Malalai Shinwari, a candidate and Kabul journalist, writes not just of the difficulty for women generally, but of family resistance: "At first, I had a very hard time dealing with my family. They .. say it is not yet safe for women to be involved in politics. They are afraid that I'm risking my life, and also that I am putting their lives in danger, too."

Policies are stated in simple terms. The kidnap target Safura El Khani wants a better slice of the country's financial pie for her remote Bamiyan province and women's rights written into Afghanistan's new constitution.

Khadija Bahir, who at 26 years claims to be the richest woman in Bamiyan, is spending $A9000 on her campaign. She is stridently critical of any suggestion that US forces will be based in Afghanistan for the long term, and demands President Hamid Karzai end his deference to Washington.

But in a society in which virtually all power and resources are in male hands, the thread that binds the women candidates is contempt for Afghanistan's traditional powerbrokers who, they say, have wrecked their country and their lives - the warlords, the mujahideen leaders and their pawns in the new Kabul establishment.

In Yakolang, Safura El Khani was withering: "These people are desperate to hold on to power.
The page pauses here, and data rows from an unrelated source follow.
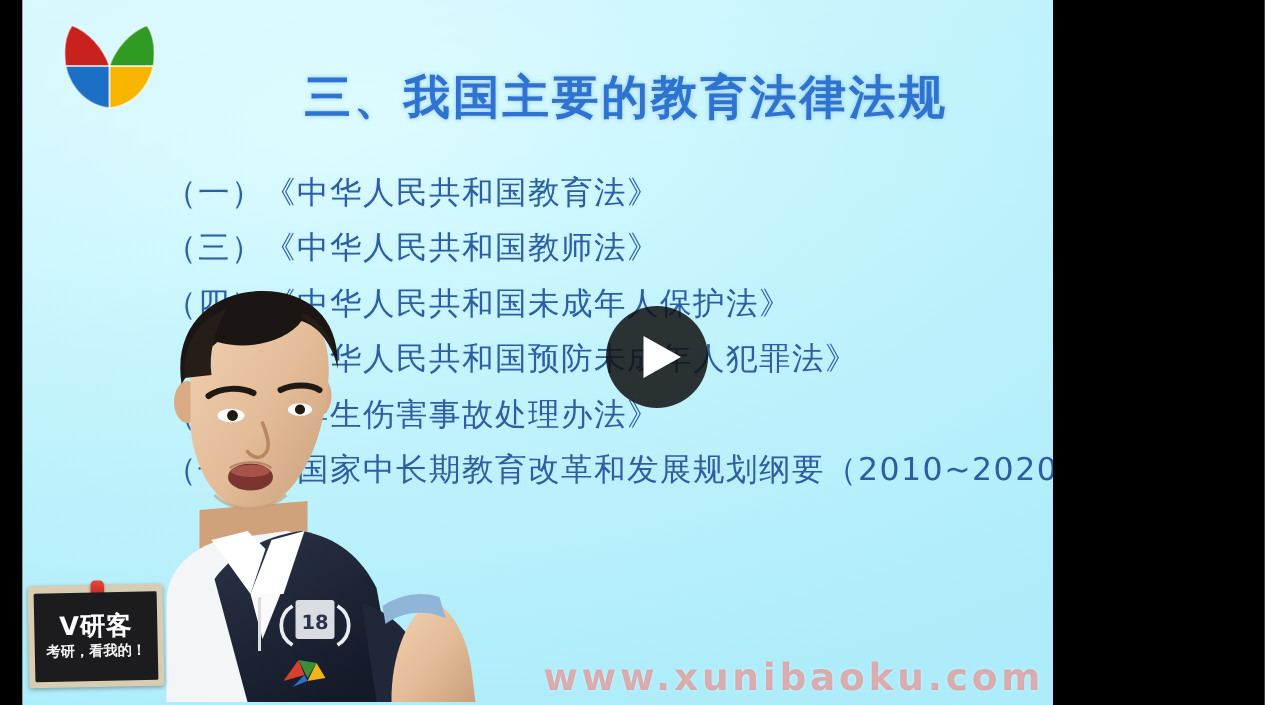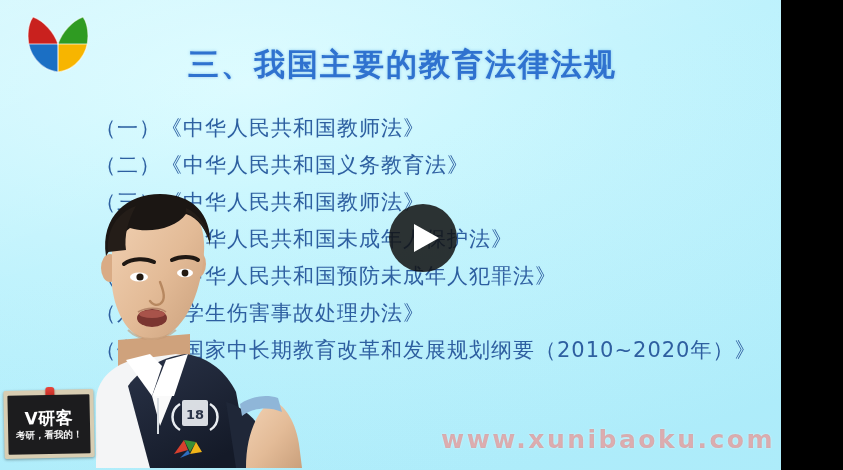--- a/index.html
+++ b/index.html
@@ -13,10 +13,11 @@
 
   .player {
     position: relative;
-    width: 781px;
+    width: 687px;
     height: 470px;
     overflow: hidden;
     background: #ffffff;
+    margin-left: 15px;
   }
 
   

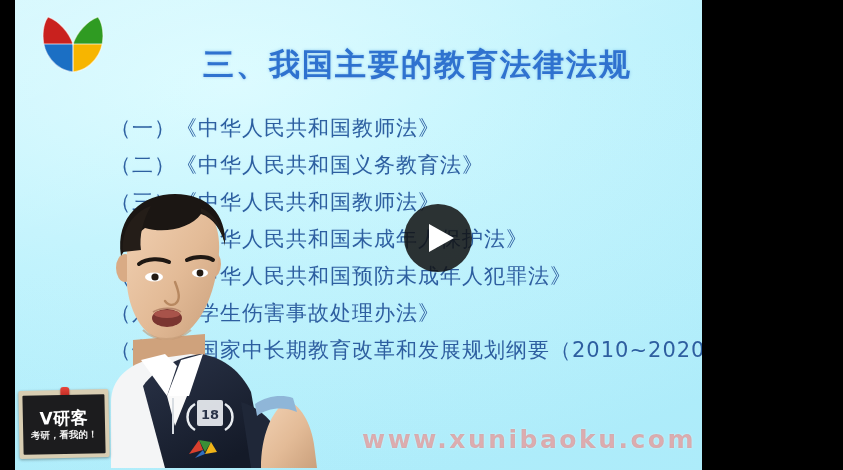--- a/index.html
+++ b/index.html
@@ -204,7 +204,7 @@
   <div class="slide-title">三、我国主要的教育法律法规</div>
 
   <div class="slide-list">
-    <div class="slide-line">（一）《中华人民共和国教师法》</div>
+    <div class="slide-line">（一）《中华人民共和国教育法》</div>
     <div class="slide-line">（二）《中华人民共和国义务教育法》</div>
     <div class="slide-line">（三）《中华人民共和国教师法》</div>
     <div class="slide-line">（四）《中华人民共和国未成年人保护法》</div>

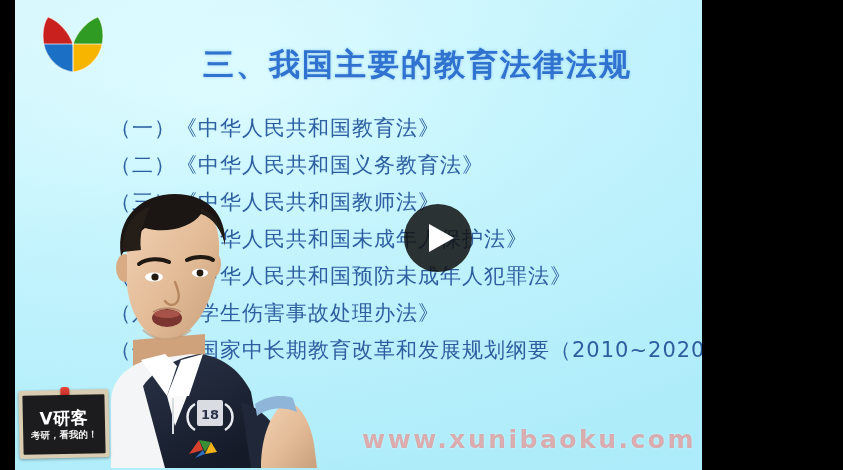--- a/index.html
+++ b/index.html
@@ -205,7 +205,6 @@
 
   <div class="slide-list">
     <div class="slide-line">（一）《中华人民共和国教育法》</div>
-    <div class="slide-line">（二）《中华人民共和国义务教育法》</div>
     <div class="slide-line">（三）《中华人民共和国教师法》</div>
     <div class="slide-line">（四）《中华人民共和国未成年人保护法》</div>
     <div class="slide-line">（五）《中华人民共和国预防未成年人犯罪法》</div>

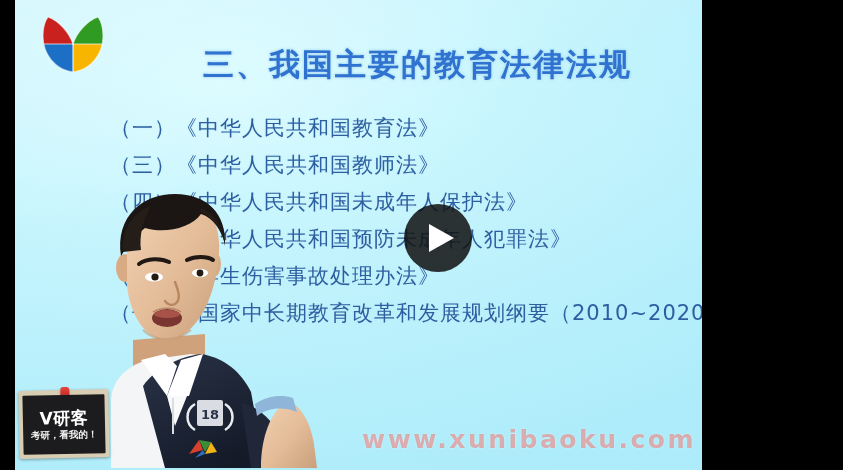--- a/index.html
+++ b/index.html
@@ -162,7 +162,7 @@
   .watermark {
     position: absolute;
     right: 6px;
-    bottom: 16px;
+    bottom: 4px;
     font-size: 25px;
     font-weight: bold;
     letter-spacing: 2.5px;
They are buying votes. One of the commanders in Daikundi [a neighbouring province] is making his wife stand as a candidate in the hope that he will have her in the parliament while he remains a commander."
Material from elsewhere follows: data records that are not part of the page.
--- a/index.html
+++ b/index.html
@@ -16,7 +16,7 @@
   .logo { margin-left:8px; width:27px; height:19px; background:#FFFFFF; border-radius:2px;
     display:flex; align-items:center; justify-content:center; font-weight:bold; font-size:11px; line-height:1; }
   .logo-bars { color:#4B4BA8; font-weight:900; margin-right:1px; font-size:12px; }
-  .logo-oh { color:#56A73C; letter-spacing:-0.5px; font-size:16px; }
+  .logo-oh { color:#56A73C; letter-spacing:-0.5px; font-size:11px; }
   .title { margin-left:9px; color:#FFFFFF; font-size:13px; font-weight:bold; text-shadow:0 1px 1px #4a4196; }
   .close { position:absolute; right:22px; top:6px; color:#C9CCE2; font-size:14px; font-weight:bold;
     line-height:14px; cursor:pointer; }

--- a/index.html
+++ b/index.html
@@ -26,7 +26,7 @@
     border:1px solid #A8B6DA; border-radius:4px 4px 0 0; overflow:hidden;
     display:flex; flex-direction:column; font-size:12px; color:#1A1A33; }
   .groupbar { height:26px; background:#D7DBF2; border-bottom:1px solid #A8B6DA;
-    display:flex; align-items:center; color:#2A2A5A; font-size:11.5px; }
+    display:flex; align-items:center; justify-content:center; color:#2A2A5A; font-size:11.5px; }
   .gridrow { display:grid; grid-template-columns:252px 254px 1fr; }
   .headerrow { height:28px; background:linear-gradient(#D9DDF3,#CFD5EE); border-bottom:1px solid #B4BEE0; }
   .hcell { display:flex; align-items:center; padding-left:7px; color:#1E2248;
But hoping to put Afghan reality to good use, she confidently explained why she will win. "Of course you win if you are from the biggest tribe. My tribe is the biggest and I'm educated."

In Kabul, a 50-year-old teacher, Gul Ali Habib, has a network of 20 women friends whose husbands provide protection when she campaigns. "The mullahs have control of the Supreme Court and people involved in narcotics are already in the ministry. It will be another nightmare for Afghan women if they kill this democracy," she said.
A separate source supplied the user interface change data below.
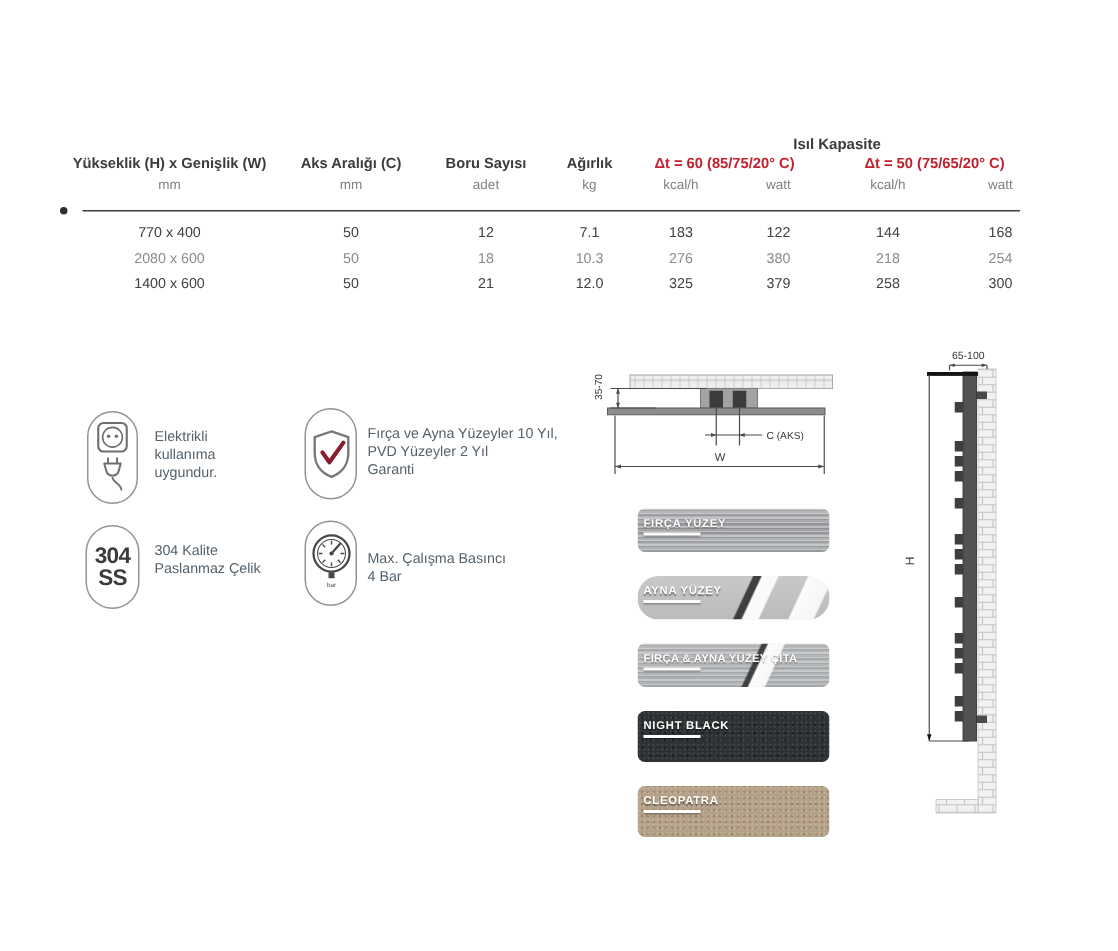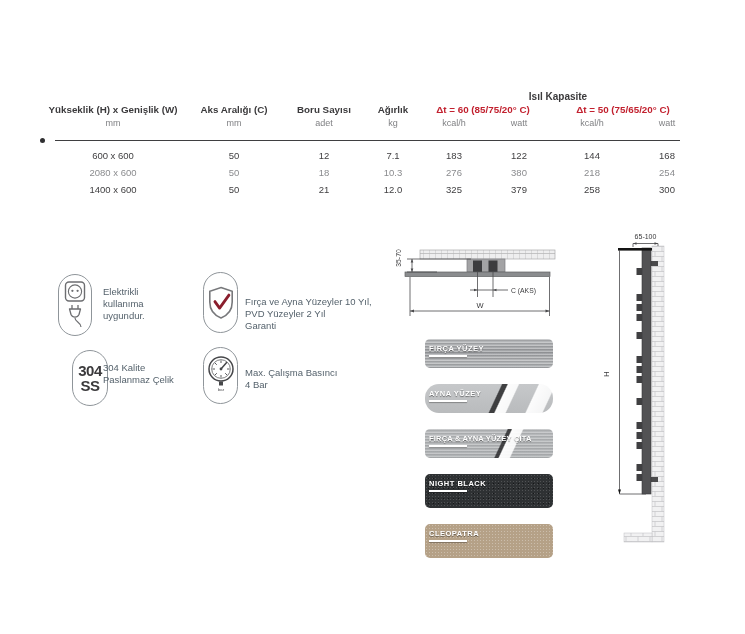--- a/index.html
+++ b/index.html
@@ -86,7 +86,7 @@
     </div>
 
     <div class="trow drow">
-      <div class="cell">600 x 600</div>
+      <div class="cell">770 x 400</div>
       <div class="cell">50</div>
       <div class="cell">12</div>
       <div class="cell">7.1</div>

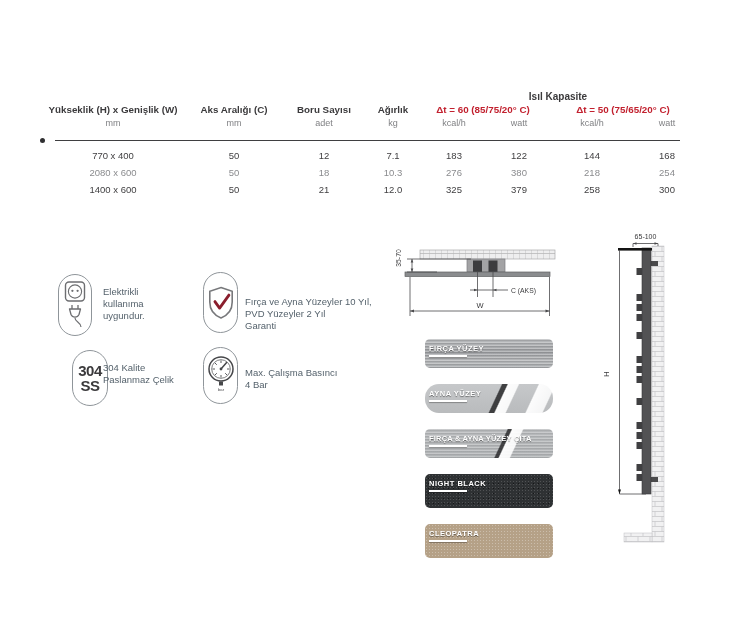--- a/index.html
+++ b/index.html
@@ -139,7 +139,7 @@
       <path d="M8.5 16.5 L13.5 23.5 L23.5 9.5" fill="none" stroke="#8a1e2d" stroke-width="3" stroke-linecap="round" stroke-linejoin="round"></path>
     </svg>
   </div>
-  <div class="ftext" style="left:245px;top:296px;">Fırça ve Ayna Yüzeyler 10 Yıl,
+  <div class="ftext" style="left:245px;top:284px;">Fırça ve Ayna Yüzeyler 10 Yıl,
 PVD Yüzeyler 2 Yıl
 Garanti</div>
 

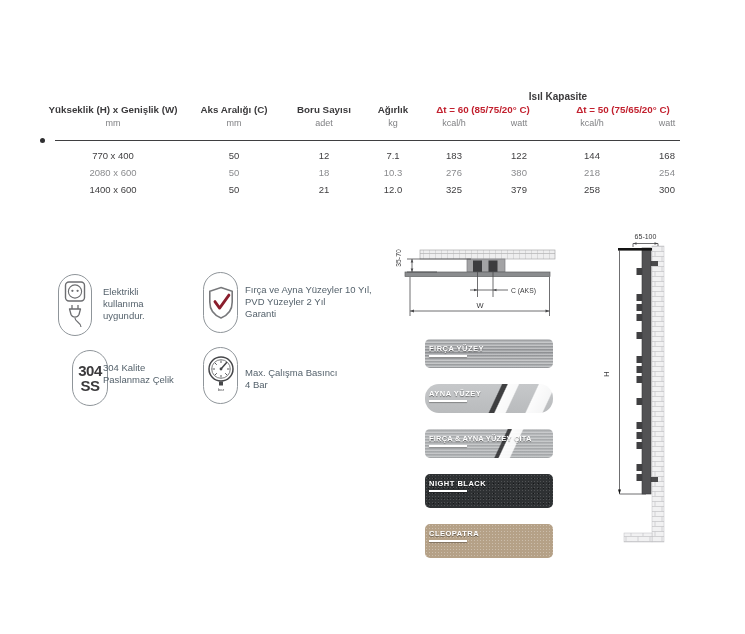--- a/index.html
+++ b/index.html
@@ -143,7 +143,7 @@
 PVD Yüzeyler 2 Yıl
 Garanti</div>
 
-  <div class="pill" style="left:72px;top:350px;width:36px;height:56px;">
+  <div class="pill" style="left:57px;top:350px;width:36px;height:56px;">
     <div class="badge">
       <div>304</div>
       <div>SS</div>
It's an uphill battle. Several women candidates complain they have difficulty funding a campaign and they accuse the few who have expensive campaigns of being patsies for male interests.

Many speak enthusiastically of the 40-plus per cent female vote. But this is a society in which even some women voters have difficulty taking female candidacies seriously.

When the journalist Malalai Shinwari attempted some gentle lobbying with women in Kabul recently, one turned on her: "What good will it do to have women in parliament? The Government has made us lots of promises, but it's never done anything. We don't trust anyone any more."

And as men told their womenfolk how to vote in last year's presidential election, the well known and highly talented Masooda Jalal, who was the lone woman in a field of 13 candidates, garnered only 1.1 per cent of the vote.

The fear is that women MPs will be marginalised or manipulated. One prominent male fundamentalist candidate said that the women would be ignored in parliament and several supposedly reformed male Taliban candidates have condemned what they call the imposition of Western freedoms on Afghan women.

There is speculation the male establishment is marshalling women candidates because seats reserved for women can be won more easily than in the chaotic contest among male candidates.

In the Human Rights Watch report on the electoral challenges for women, a candidate explains how she was selected.

"[They came to me and said] 'We chose you'. The elders said, 'You don't talk, say yes'. I couldn't [reject] what the elders say, they are mujahideen. I said yes."

The head of the Afghanistan Independent Human Rights Commission, Dr Sima Samar, said: "Sadly some of our women are getting the support of jihadis and they act for them - not for women's interests or groups."

Several of the women defend their candidacies on the grounds that other Islamic nations - like Indonesia and Pakistan - have had women as presidents.

But Safura El Khani, who speaks English, has a degree and has worked for the United Nations, acknowledges the risks before Afghan women can dream of such a milestone.

"It will be difficult. Even our local male leaders have encouraged looting and kidnapping to block us entering the parliament, so we'll have to speak very carefully."